Zur Strukturierung der Fragen wurde auf das Konzept der alltäglichen Lebensführung zurückgegriffen und die Formel der Balance analytisch unterlegt.
Untersuchungsmethoden
Im Rahmen einer explorativen, qualitativen Studie befragten wir abhängig Beschäftigte und Betriebsexperten in fünf Unternehmen unterschiedlicher Branchen (verarbeitende Industrie, Banken, Pflegebereich, IuK-Sektor). Die Betriebe waren für Arbeitszeitregelungen bekannt, die den Beschäftigten eine Entnahme von Blockfreizeiten ermöglichen (2Tage bis 1 Monat). Wir werteten insgesamt 73 leitfadengeführte Beschäftigteninterviews aus, die nach den Kriterien Alter, Geschlecht, Lebensform und Qualifikation gruppiert waren. Darüber hinaus sichteten wir Betriebsvereinbarungen zu Arbeitszeiten und work-life balance. Die Auswertung erfolgte fallspezifisch und entlang von Querschnittsfragen nach individuellem Zeithandeln, sozialem Zeithandeln und betrieblicher Regulierung.

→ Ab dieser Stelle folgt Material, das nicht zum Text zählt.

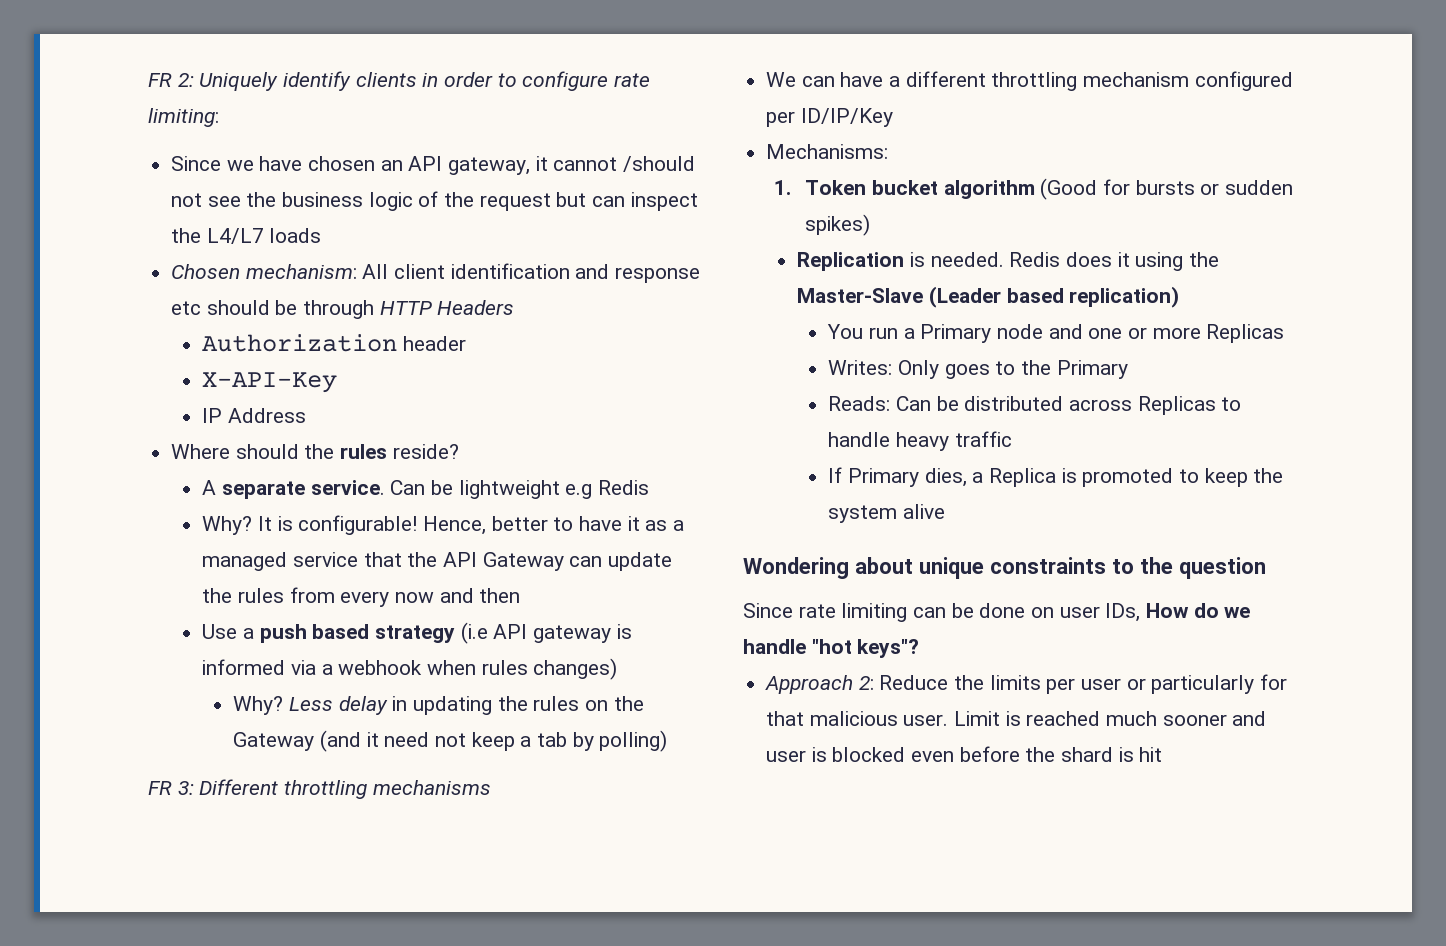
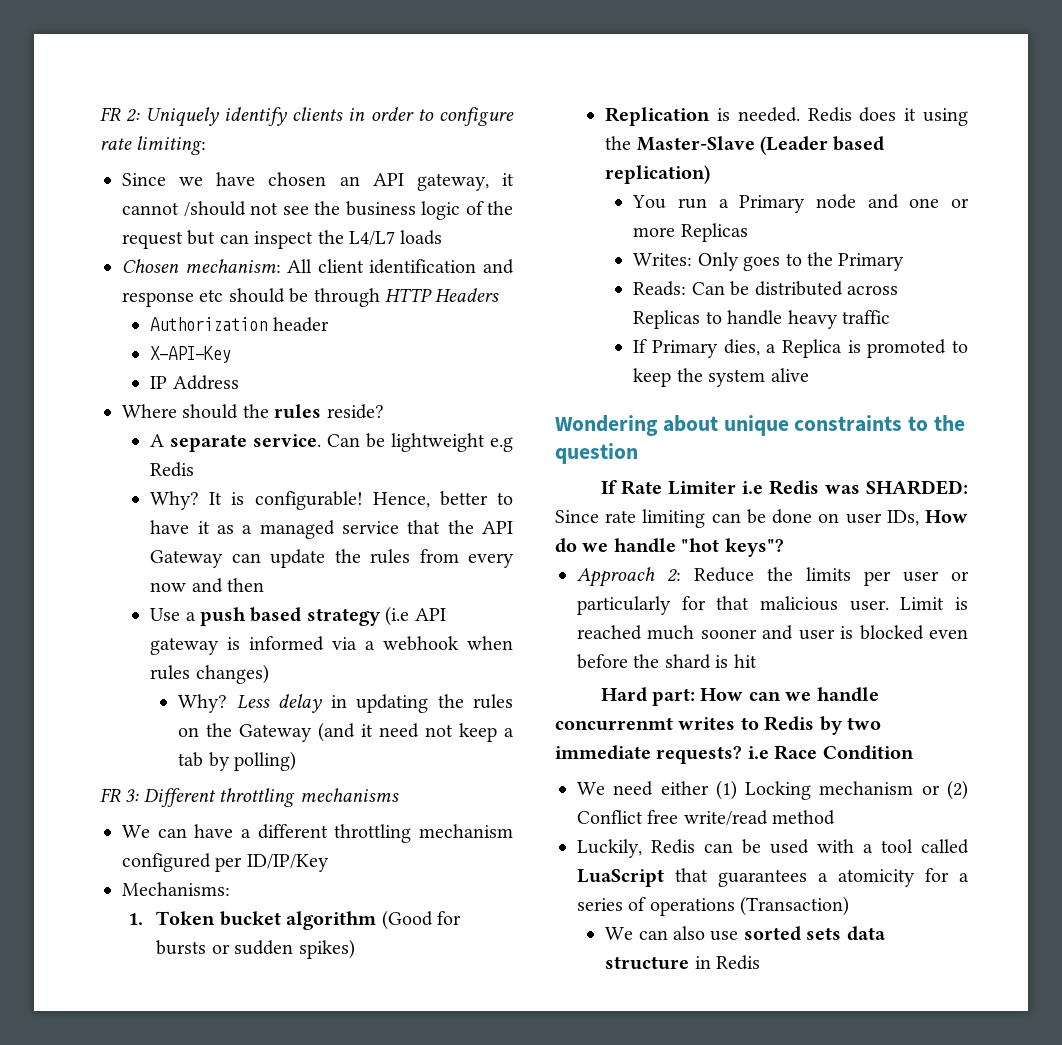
- Since rate limiting can be done on user IDs, How do we handle "hot keys"?
+ If Rate Limiter i.e Redis was SHARDED: Since rate limiting can be done on user IDs, How do we handle "hot keys"?
+ Hard part: How can we handle concurrenmt writes to Redis by two immediate requests? i.e Race Condition
+ We need either (1) Locking mechanism or (2) Conflict free write/read method
+ Luckily, Redis can be used with a tool called LuaScript that guarantees a atomicity for a series of operations (Transaction)
+ We can also use sorted sets data structure in Redis

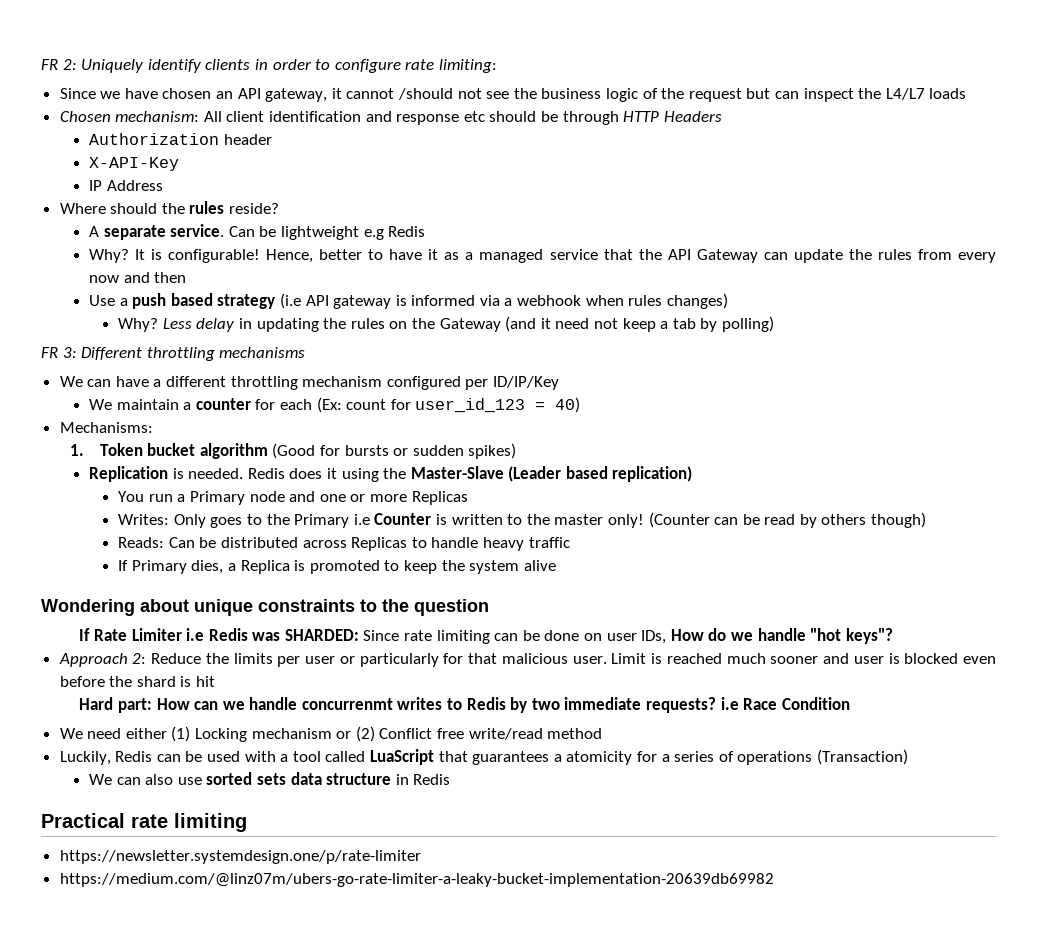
+ We maintain a counter for each (Ex: count for user_id_123 = 40)
- Writes: Only goes to the Primary
+ Writes: Only goes to the Primary i.e Counter is written to the master only! (Counter can be read by others though)
+ Practical rate limiting
+ https://newsletter.systemdesign.one/p/rate-limiter
+ https://medium.com/@linz07m/ubers-go-rate-limiter-a-leaky-bucket-implementation-20639db69982

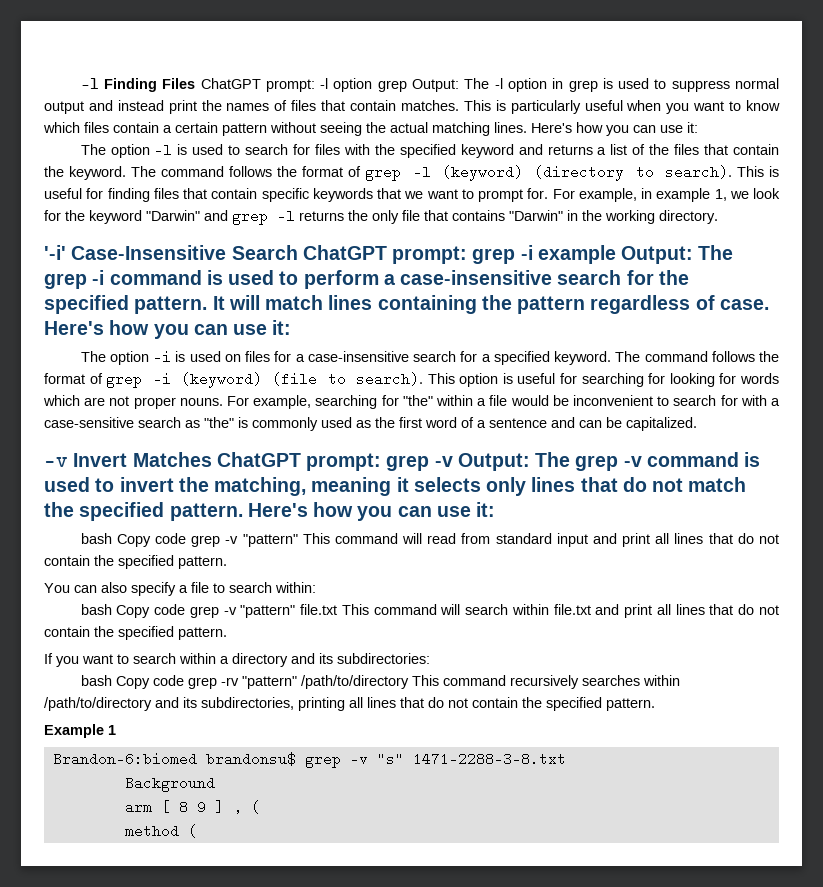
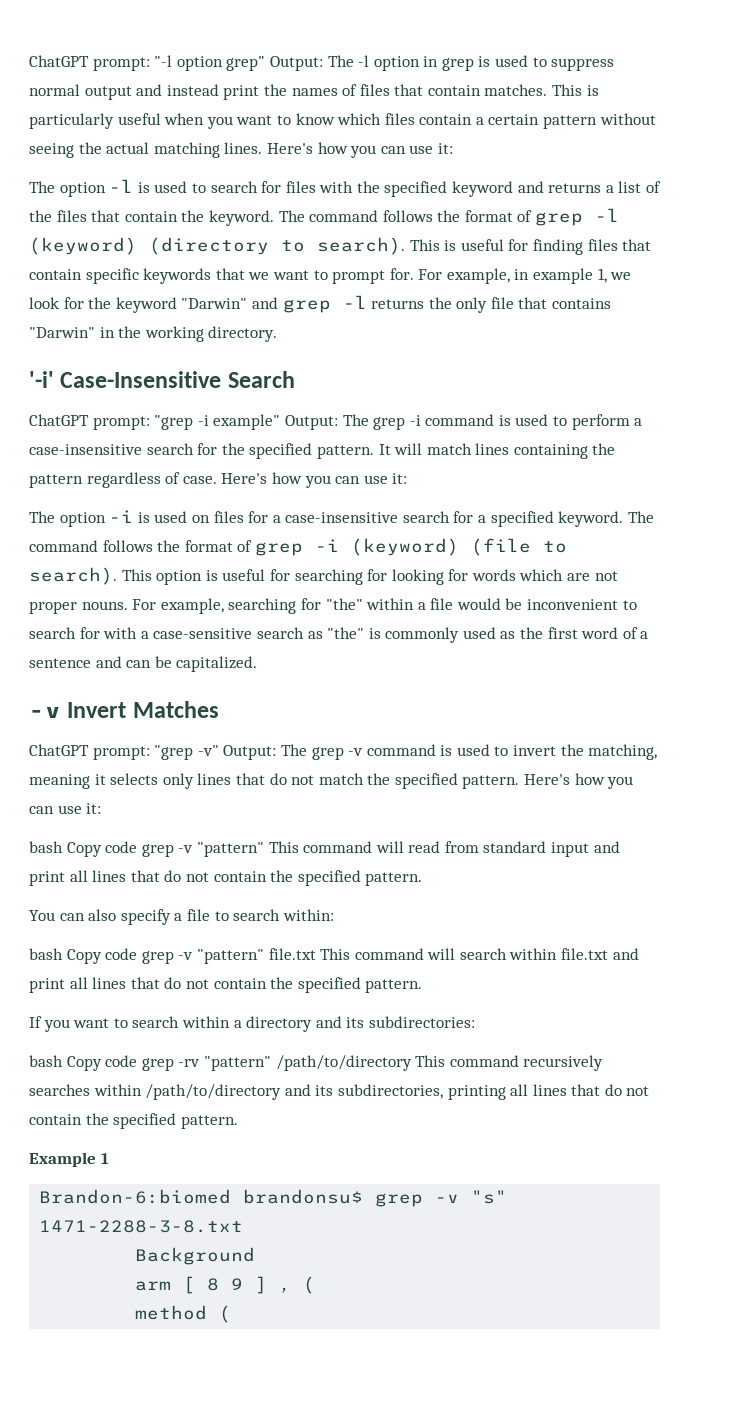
- -l Finding Files ChatGPT prompt: -l option grep Output: The -l option in grep is used to suppress normal output and instead print the names of files that contain matches.
+ ChatGPT prompt: "-l option grep" Output: The -l option in grep is used to suppress normal output and instead print the names of files that contain matches.
- '-i' Case-Insensitive Search ChatGPT prompt: grep -i example Output: The grep -i command is used to perform a case-insensitive search for the specified pattern.
+ '-i' Case-Insensitive Search
+ ChatGPT prompt: "grep -i example" Output: The grep -i command is used to perform a case-insensitive search for the specified pattern.
- -v Invert Matches ChatGPT prompt: grep -v Output: The grep -v command is used to invert the matching, meaning it selects only lines that do not match the specified pattern.
+ -v Invert Matches
+ ChatGPT prompt: "grep -v" Output: The grep -v command is used to invert the matching, meaning it selects only lines that do not match the specified pattern.

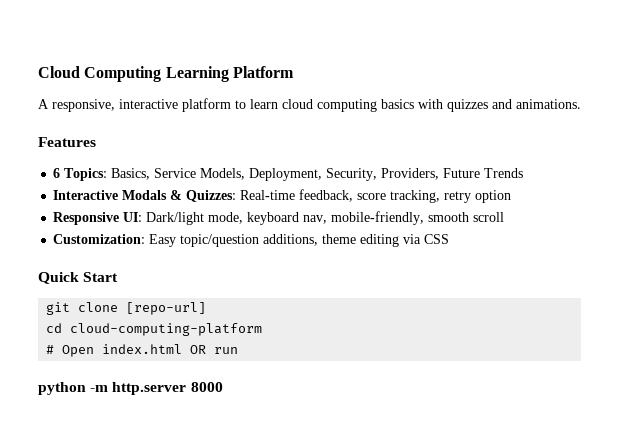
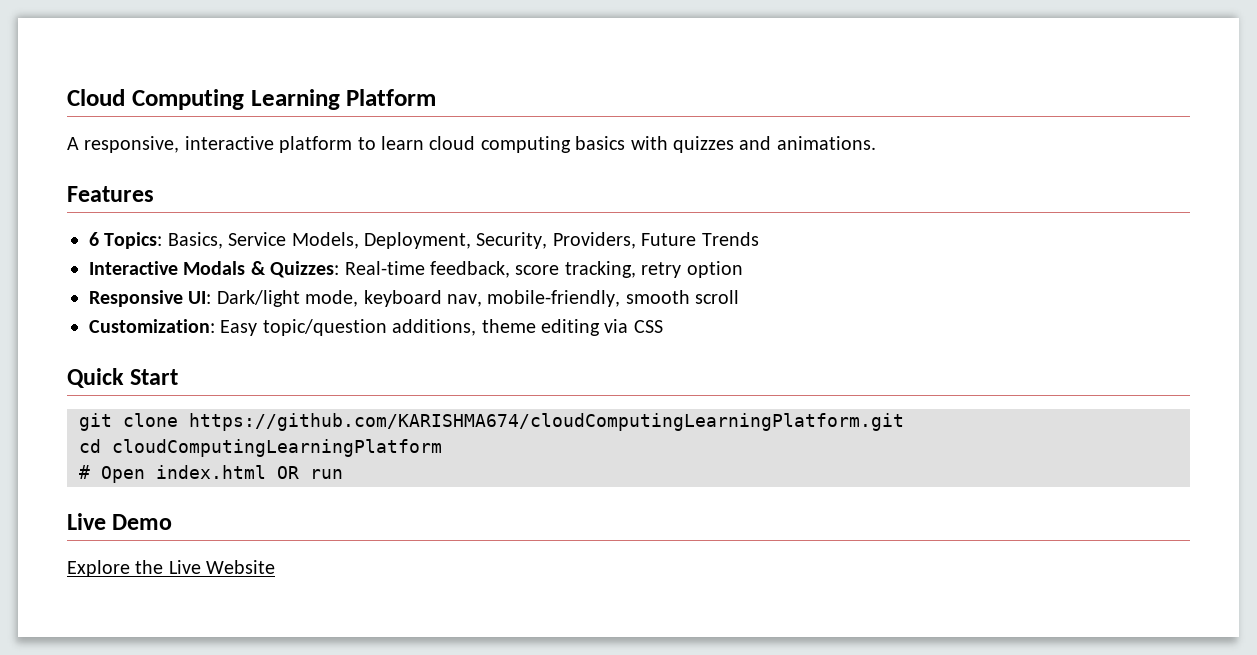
- git clone [repo-url]
+ git clone https://github.com/KARISHMA674/cloudComputingLearningPlatform.git
- cd cloud-computing-platform
+ cd cloudComputingLearningPlatform
- python -m http.server 8000
+ Live Demo
+ Explore the Live Website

Darstellung der Ergebnisse
Die Nutzung von Zeitkonten erfordert Lernprozesse bei den Beschäftigten und im Management. Während sich Unternehmensstrategien auf einen marktangepassten Personaleinsatz konzentrieren, hängt die Realisierung von Zeitsouveränität für die Beschäftigten von der Arbeitszeitkultur und den Arbeitsbedingungen ab. Hohe Leistungsanforderungen und Personalengpässe verhindern die Entnahme von Blockfreizeiten. Hemmnisse liegen zudem im privaten Alltag und der persönlichen Zeitorganisation: persönliche Zeitrhythmen bleiben grundlegend und es fehlt die Kompetenz, neue Zeitmuster im Alltagsleben umzusetzen. Optionale Arbeitszeitmodelle führen weder automatisch zu höherer Zeitsouveränität noch zu höherer Lebensqualität. Sie erfordern einen Erfahrungsraum, um neue Zeitinteressen zu erkunden und zu balancieren.